> **DESCRIPTION OF THE TASK**
A picture-free, exact transcript of the entries below is required.

> **RECORD EXTRACTS**
════════════════

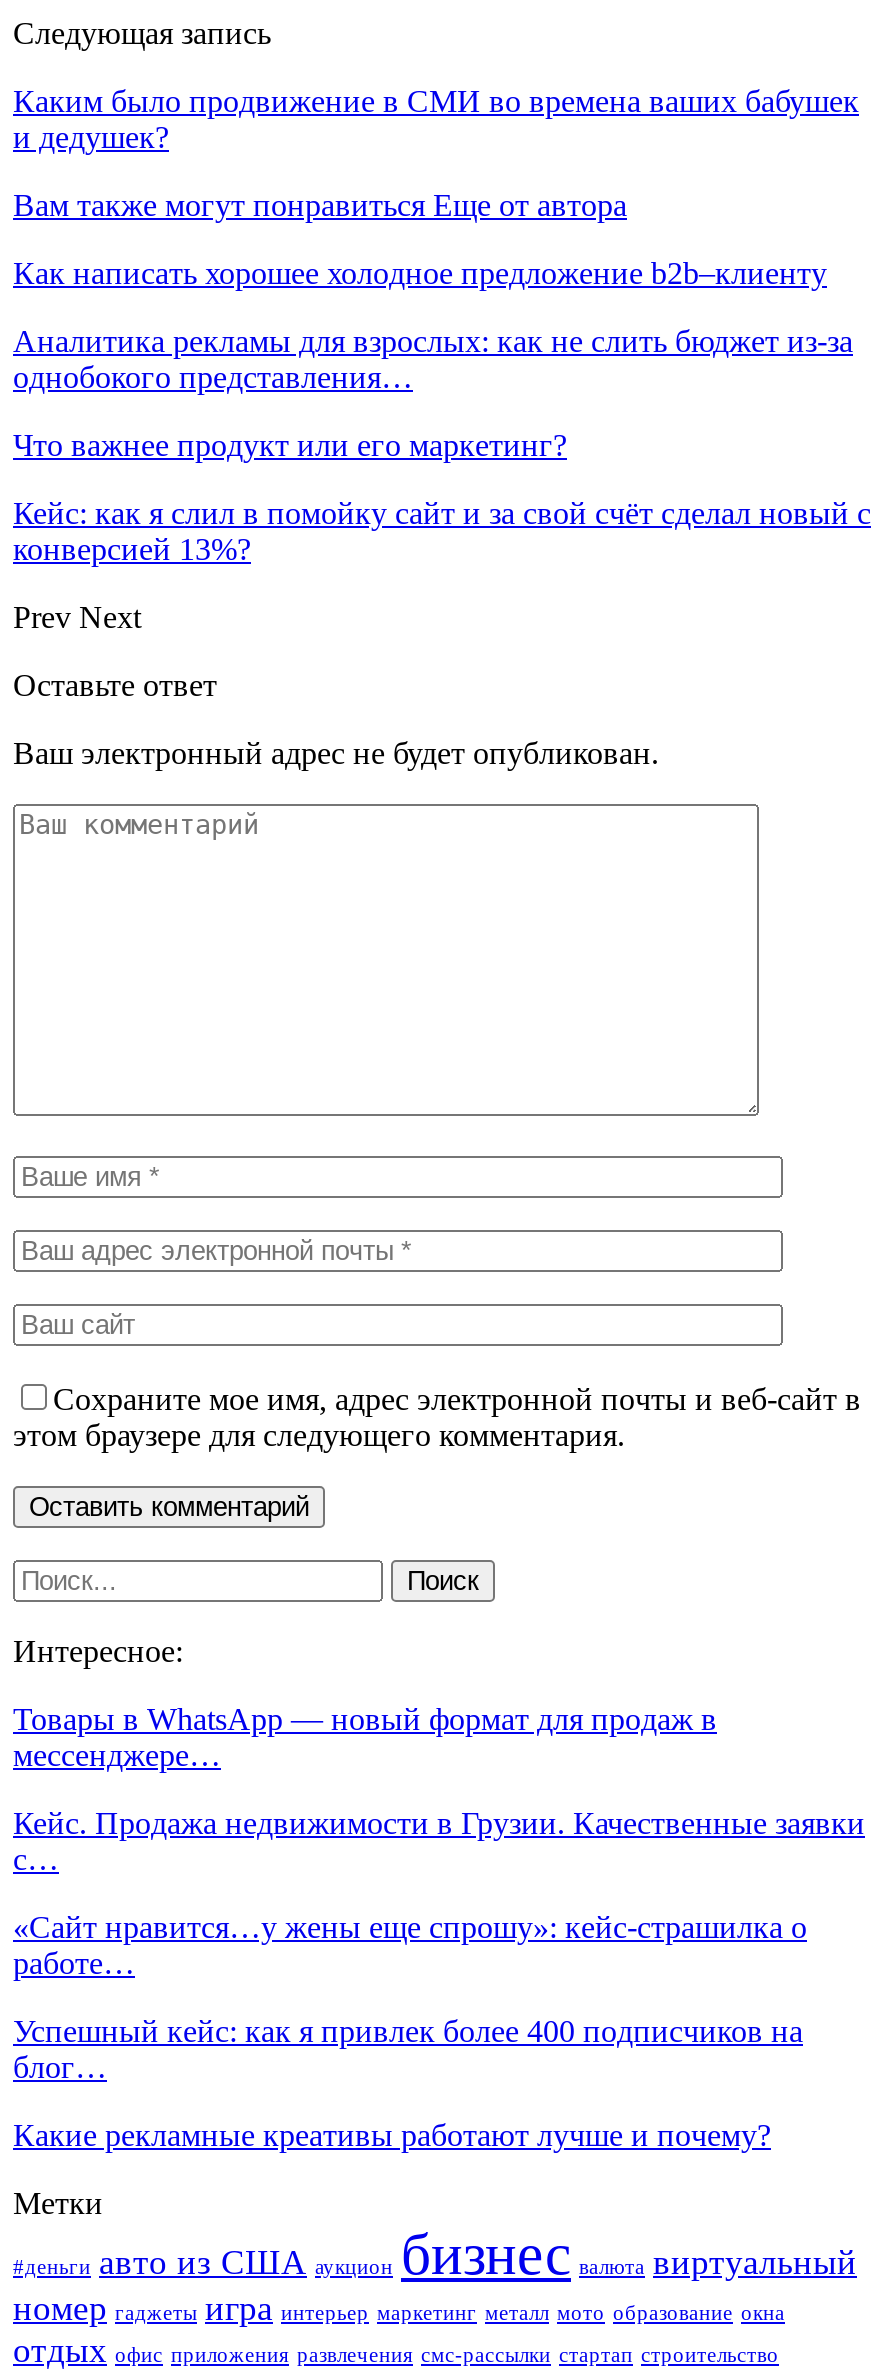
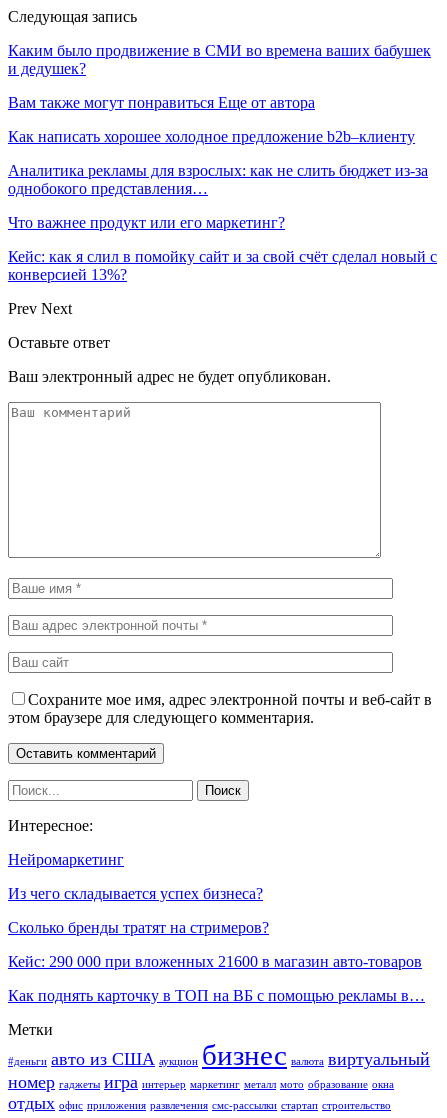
- Товары в WhatsApp — новый формат для продаж в
- мессенджере…
+ Нейромаркетинг

- Кейс. Продажа недвижимости в Грузии. Качественные заявки
- с…
+ Из чего складывается успех бизнеса?

- «Сайт нравится…у жены еще спрошу»: кейс-страшилка о
- работе…
+ Сколько бренды тратят на стримеров?

- Успешный кейс: как я привлек более 400 подписчиков на
- блог…
+ Кейс: 290 000 при вложенных 21600 в магазин авто-товаров

- Какие рекламные креативы работают лучше и почему?
+ Как поднять карточку в ТОП на ВБ с помощью рекламы в…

════════════════

> **SOLVED EXERCISE**
- Товары в WhatsApp — новый формат для продаж в
- мессенджере…
+ Нейромаркетинг

- Кейс. Продажа недвижимости в Грузии. Качественные заявки
- с…
+ Из чего складывается успех бизнеса?

- «Сайт нравится…у жены еще спрошу»: кейс-страшилка о
- работе…
+ Сколько бренды тратят на стримеров?

- Успешный кейс: как я привлек более 400 подписчиков на
- блог…
+ Кейс: 290 000 при вложенных 21600 в магазин авто-товаров

- Какие рекламные креативы работают лучше и почему?
+ Как поднять карточку в ТОП на ВБ с помощью рекламы в…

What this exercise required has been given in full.